NEW YORK (Reuters) - American Home Mortgage Investment Corp AHM.N shares fell sharply on Monday after the company delayed its quarterly dividend, announced “major” write-downs, and said lenders were demanding it put up more cash.
Shares of American Home were down 39 percent, falling in premarket trading to $6.39 from Friday’s close of $10.47. Trading was halted for news pending prior to the market open. The shares on Friday hit their lowest level since April 2003.
Late Friday, Melville, New York-based American Home said it was struggling from “unprecedented” disruption in credit markets. The announcement fed investor worries that bad loans are extending beyond “subprime” lenders to providers of home loans to borrowers considered to be good credit risks.
American Home specializes in prime and near-prime loans. It has, however, made many loans that allow borrowers to produce little documentation of income or assets. American Home, organized as a real estate investment trust, recently commanded a roughly 2.5 percent share of the U.S. mortgage market.
“Bankruptcy is not out of the question,” said Matt Howlett, an analyst at Fox-Pitt Kelton Inc. in New York. “It needs to find a partner with alternative funding and hope the market turns around. It’s going to be tough.”
He added, “It’s clear now we’re in a liquidity crisis. Any loans that aren’t pure prime are falling in value.”
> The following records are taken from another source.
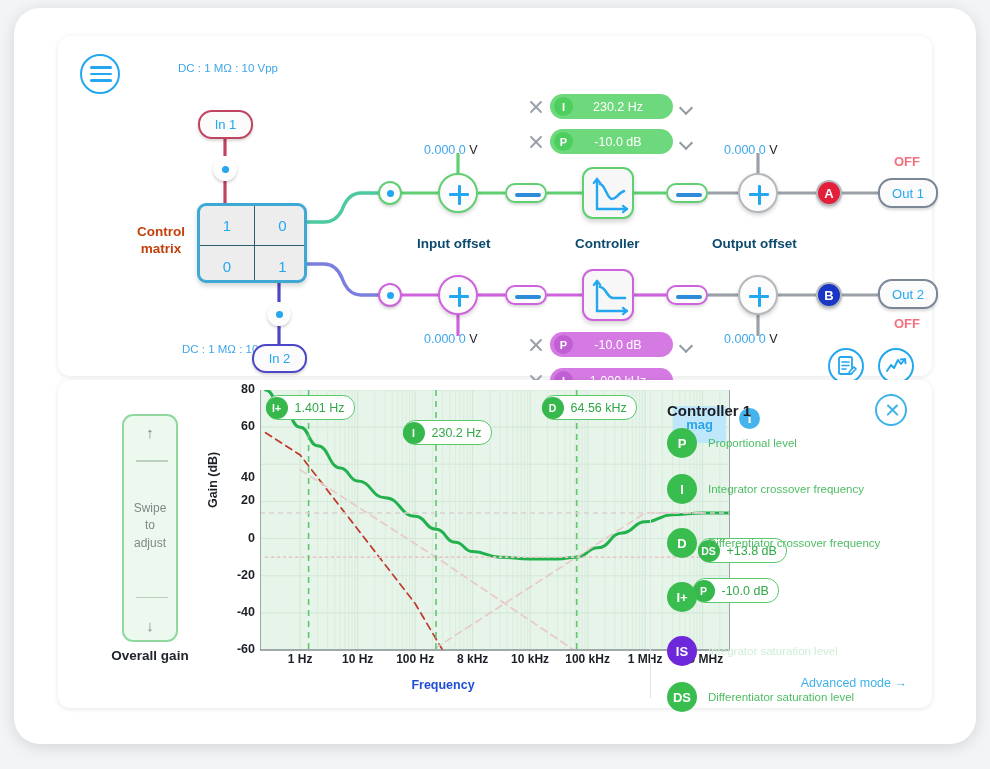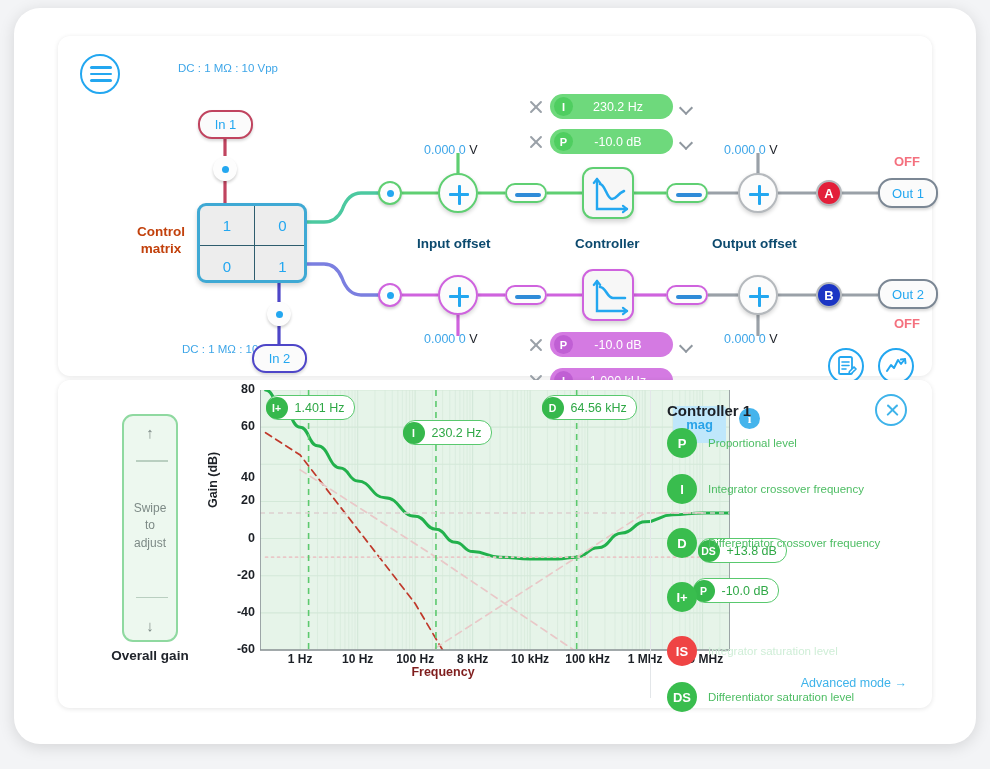--- a/index.html
+++ b/index.html
@@ -132,22 +132,22 @@
   .gs-line.a{top:44px;}
   .gs-line.b{bottom:42px;}
   .gs-text{position:absolute;left:0;top:84px;width:100%;text-align:center;font-size:12px;
     color:#7d8a86;line-height:1.45;}
   .gs-label{position:absolute;left:42px;top:268px;width:100px;text-align:center;
     font-size:13.5px;font-weight:bold;color:#20242b;}
 
   .plot-wrap{position:absolute;left:150px;top:10px;width:520px;height:300px;}
   .ylabel{position:absolute;left:-2px;top:118px;transform:rotate(-90deg);transform-origin:left top;
     font-size:12.5px;font-weight:bold;color:#1c2026;white-space:nowrap;}
-  .xlabel{position:absolute;left:0;top:275px;width:470px;text-align:center;
-    font-size:12.5px;font-weight:bold;color:#7f1d1d;}
+  .xlabel{position:absolute;left:0;top:288px;width:470px;text-align:center;
+    font-size:12.5px;font-weight:bold;color:#1d4ed8;}
   .ytick{position:absolute;right:0;font-size:12.5px;font-weight:bold;color:#1c2026;text-align:left;}
   .yticks{position:absolute;left:0;top:0;width:47px;height:280px;}
   .xticks{position:absolute;left:52px;top:262px;width:470px;height:20px;}
   .xtick{position:absolute;font-size:12px;font-weight:bold;color:#1c2026;transform:translateX(-50%);white-space:nowrap;}
 
   .magbtn{position:absolute;right:2px;top:16px;width:53px;height:37px;background:#bfe7fb;
     border-radius:3px;display:flex;align-items:center;justify-content:center;
     font-size:13px;font-weight:bold;color:#2aa3e8;}
   .infoicon{position:absolute;right:-32px;top:18px;width:21px;height:21px;border-radius:50%;
     background:#45b4ec;color:#fff;font-size:13px;font-weight:bold;
@@ -166,21 +166,21 @@
   .closebtn{position:absolute;right:16px;top:4px;width:32px;height:32px;border-radius:50%;
     border:2.2px solid #3eb3ea;box-sizing:border-box;background:#fff;}
   .closebtn:before,.closebtn:after{content:"";position:absolute;left:7.5px;top:13.3px;width:15px;height:2.4px;
     background:#3eb3ea;border-radius:2px;}
   .closebtn:before{transform:rotate(45deg);}
   .closebtn:after{transform:rotate(-45deg);}
   .lrow{position:absolute;left:16px;display:flex;align-items:center;gap:11px;width:230px;}
   .lrow .lbadge{width:30px;height:30px;border-radius:50%;background:#39bd4e;color:#fff;
     display:flex;align-items:center;justify-content:center;font-size:13px;font-weight:bold;flex:none;}
   .lrow .ltxt{font-size:11.5px;color:#4dbd63;line-height:1.25;}
-  .lrow.dim .lbadge{background:#ef4444;}
+  .lrow.dim .lbadge{background:#6d28d9;}
   .lrow.dim .ltxt{color:#cfeed7;}
   .advlink{position:absolute;right:16px;bottom:8px;font-size:12.5px;color:#3eb3ea;}
 </style>
 </head>
 <body>
 
 <div class="app-window">
 
   <div class="chain-panel">
     <div class="chain-inner">

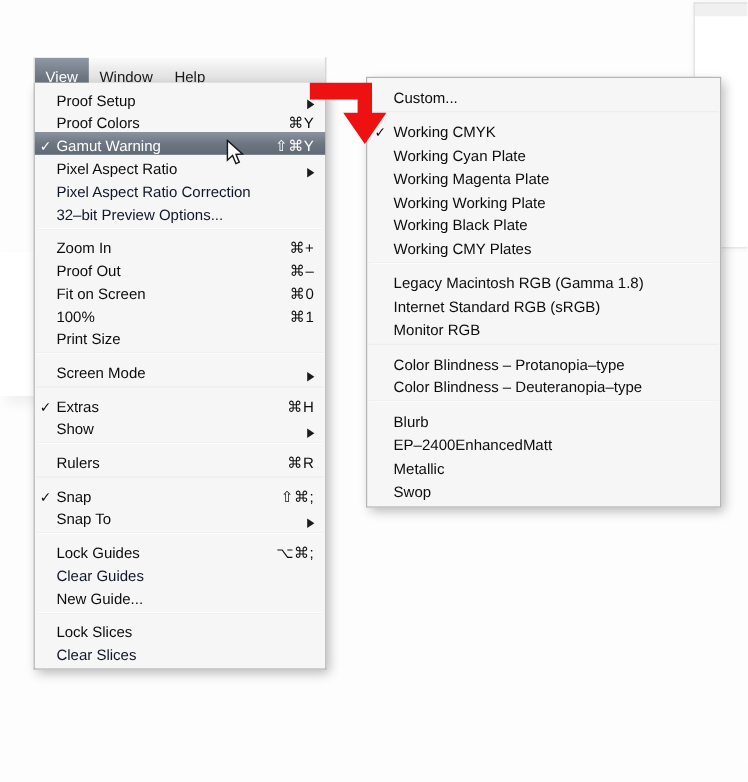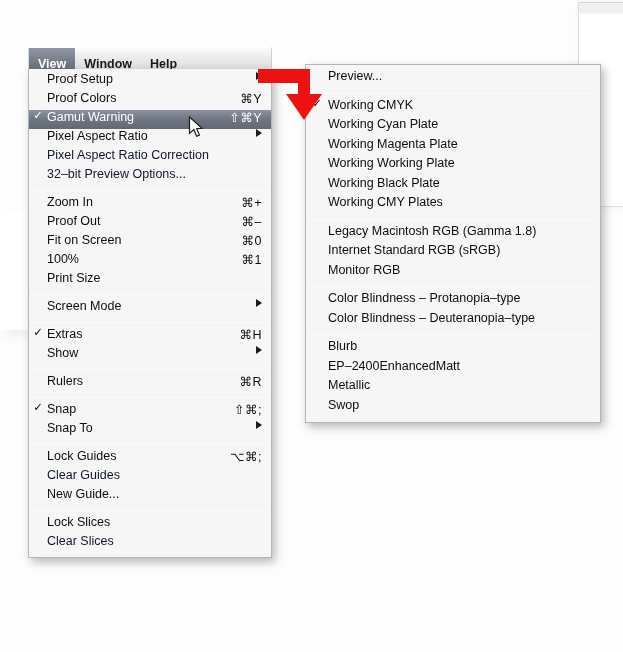--- a/index.html
+++ b/index.html
@@ -59,21 +59,20 @@
     align-items: stretch;
     overflow: hidden;
   }
   .mb-item {
     display: flex; align-items: center;
     padding: 16px 9px;
     font-size: 12.5px;
     color: #1a1a1a;
     white-space: nowrap;
     cursor: default;
-    font-weight: bold;
   }
   .mb-item.active {
     background: linear-gradient(to bottom,#8f98a4 0%, #6e7782 50%, #5f6974 100%);
     color: #ffffff;
   }
 
   
   .menu-panel {
     position: absolute;
     background: #f6f6f6;
@@ -88,21 +87,21 @@
   }
   #submenu {
     left: 305px; top: 64px; width: 296px;
     border-top: 1px solid #b5b5b5;
     padding-top: 4px; padding-bottom: 5px;
   }
 
   .mrow {
     position: relative;
     display: flex;
-    align-items: flex-start;
+    align-items: flex-end;
     height: 19px;
     padding: 0 9px 0 0;
     font-size: 12.5px;
     color: #0d0d0d;
     white-space: nowrap;
     cursor: default;
   }
   .mrow .chk {
     width: 18px;
     flex: 0 0 18px;
@@ -303,21 +302,21 @@
       <div class="mrow disabled">
         <span class="chk"></span>
         <span class="lbl">Clear Slices</span>
         <span class="key"></span>
       </div>
     </div>
 
   <div id="submenu" class="menu-panel">
       <div class="mrow">
         <span class="chk"></span>
-        <span class="lbl">Preview...</span>
+        <span class="lbl">Custom...</span>
       </div>
       <div class="msep"></div>
       <div class="mrow">
         <span class="chk">✓</span>
         <span class="lbl">Working CMYK</span>
       </div>
       <div class="mrow">
         <span class="chk"></span>
         <span class="lbl">Working Cyan Plate</span>
       </div>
American Home did not immediately return calls seeking comment. It employed 7,409 people at year end, but laid off more than 400 this month, according to the Long Island newspaper Newsday.
The liquidity crisis gripping the mortgage funding markets has made it “very difficult for American Home to conduct an orderly flow of business,” Lehman Brothers Inc. analyst Bruce Harting wrote. He downgraded American Home to “underweight” from “equal weight,” and its price target to $5 from $17.
Dozens of mortgage lenders have curbed lending or quit the industry this year as home prices stalled, loan volumes sank, borrowing costs rose and defaults soared.
Countrywide Financial Corp CFC.N, the largest U.S. mortgage lender, on July 24 said delinquencies are spreading to more borrowers with good credit histories.
Late Friday, American Home said that to preserve liquidity it had delayed its 70-cents-per-share quarterly common stock dividend and expected to delay dividends on preferred stock.
“The disruption in the credit markets in the past few weeks has been unprecedented in the company’s experience and has caused major write-downs of its loan and security portfolios and consequently has caused significant margin calls with respect to its credit facilities,” it said.
American Home relies on short-term bank financing to help fund home loans it makes. At the end of March, it had $4.01 billion in “warehouse” lines of credit, and $836.9 million of cash and equivalents.
Last month, it said it sold $125 million of convertible securities to the hedge fund Marathon Asset Management LLC. Marathon did not immediately return a call seeking comment.
Shares of rival mortgage lenders fell on Monday, including declines of as much as 13.1 percent for Impac Mortgage Holdings Inc IMH.N and 11.7 percent for IndyMac Bancorp Inc IMB.N. IndyMac reports quarterly results on Tuesday.